In 2025, Syria witnessed a radical transformation from a state of war to an attractive hub for international investment. This transformation was attributed to the lifting of sanctions and ambitious institutional reforms. Minister of Economy and Industry Nidal al-Shaar announced a comprehensive plan to build a modern economy that would achieve remarkable progress after years of war.
The cost is estimated at over one trillion dollars and aims to establish modern infrastructure and revive Syria’s historic industrial and commercial fabric. The plan enhances participation of the private sector as a key partner in the process of development and economic recovery.
Agreements Boost International Confidence
From reconstruction to the rehabilitation of vital sectors such as electricity, oil, and tourism, the numbers are beginning to speak for themselves, announcing Syria’s imminent return as a strong economic player in the region. Ending sanctions opens the door to massive investments in Syria estimated at $400 billion.
A $7 billion agreement was signed with an international consortium (Qatari, Turkish, and American) to generate 5,000 megawatts using gas turbine and solar power plants. The development of Tartous Port was also announced in partnership with UAE’s DP World, with investments amounting to $800 million, to enhance its role as a regional trade hub.
The Damascus Securities Exchange was reopened, flights with Turkey resumed after 14 years, and the transportation network was expanded in cooperation with the World Bank. The French company CMA CGM also announced a $262 million investment to develop the port of Latakia.

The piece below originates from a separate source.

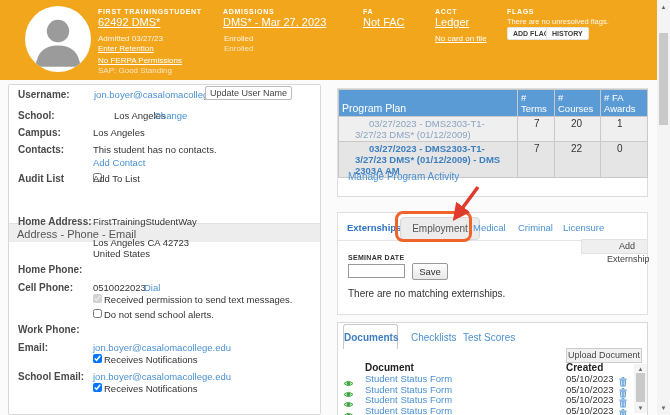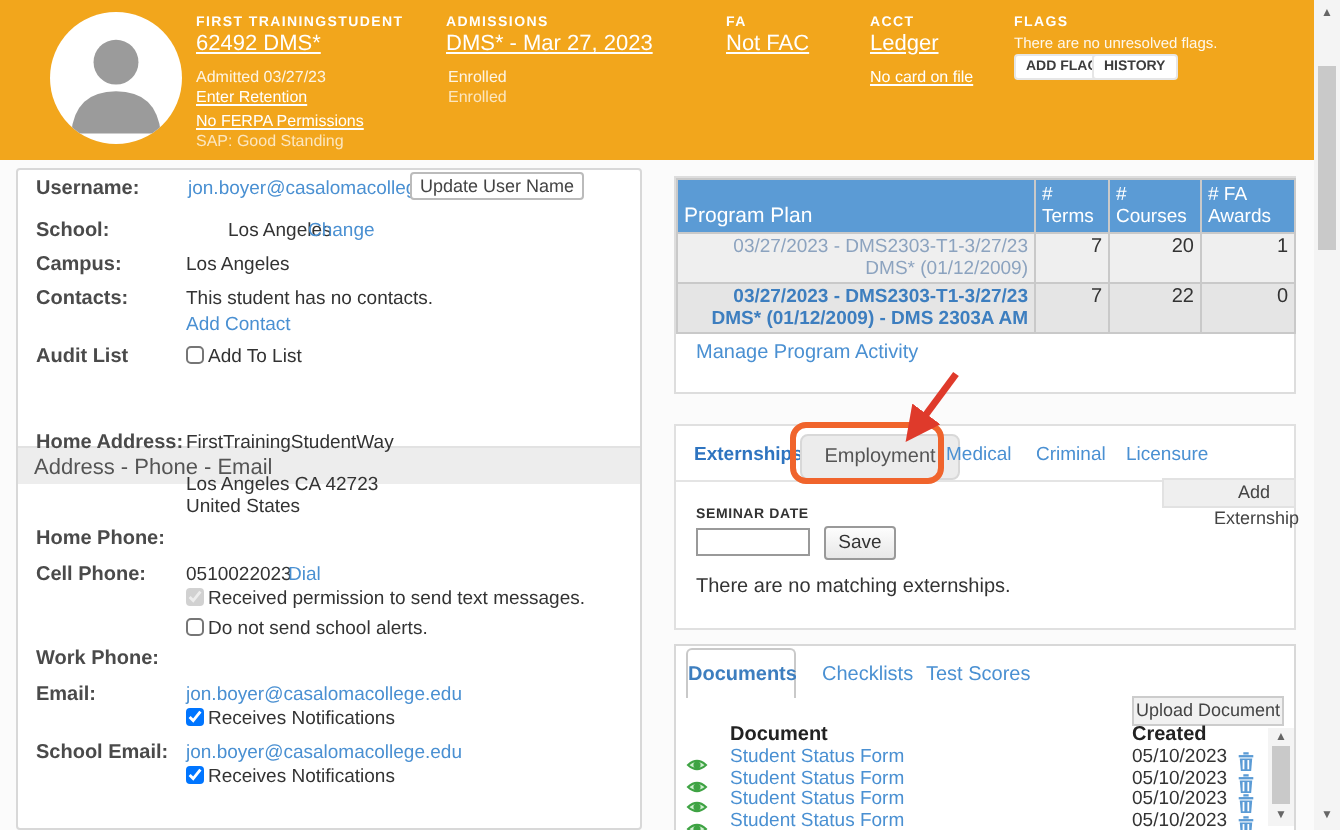"03/27/2023 - DMS2303-T1-3/27/23 DMS*" .pp-table td { padding: 1px 3px -> 1px 16px; text-align: right -> none }
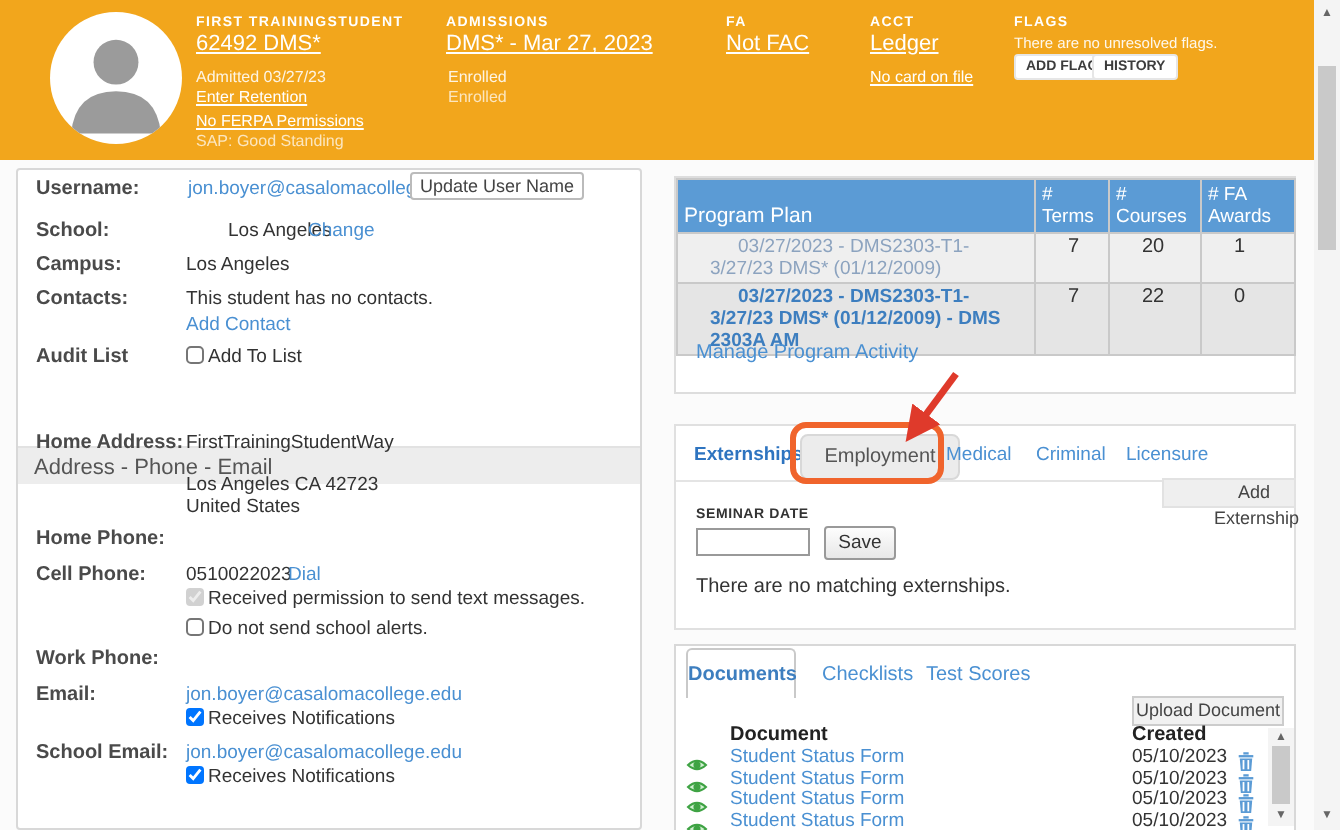"Add To List" span.cb-lbl { left: 95px -> 84px }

Institutional Reforms and Unprecedented Investments
In 2025 the government will issue a new law offering investors a range of attractive incentives, including tax exemptions, free repatriation of profits, and full foreign ownership of investment facilities. The law will include mechanisms for resolving disputes through international arbitration.
A national investment map is also being prepared to identify opportunities in key sectors such as infrastructure, renewable energy, manufacturing (pharmaceuticals and textiles), financial technology, and tourism.
Promising Sectors
The UAE has been a leading investor, particularly in port and energy projects. Saudi Arabia is considering investing up to $200 billion, while Qatar and Kuwait have announced their intention to enter real estate, telecommunications, and infrastructure sectors.
Investment opportunities in renewable energy like solar and wind energy are promising. Real estate and reconstruction are vital to rebuild entire cities, with Gulf investors interested in smart city projects, reviving the pharmaceutical industry through global partnerships, and developing tourism through hotel projects managed using a model similar to Dubai.
Birth of a New Syria
Syria is no longer a devastated country, but rather an emerging market with a geostrategic location and vast natural resources. Its success depends on accelerating legislative reform, diverting financial flows into productive projects that reduce unemployment, and leveraging Gulf support to build sustainable partnerships. After decades of isolation, Syria is presenting itself as a promising investment story, with the Minister of Economy saying, “We are on the cusp of the birth of a new Syria.”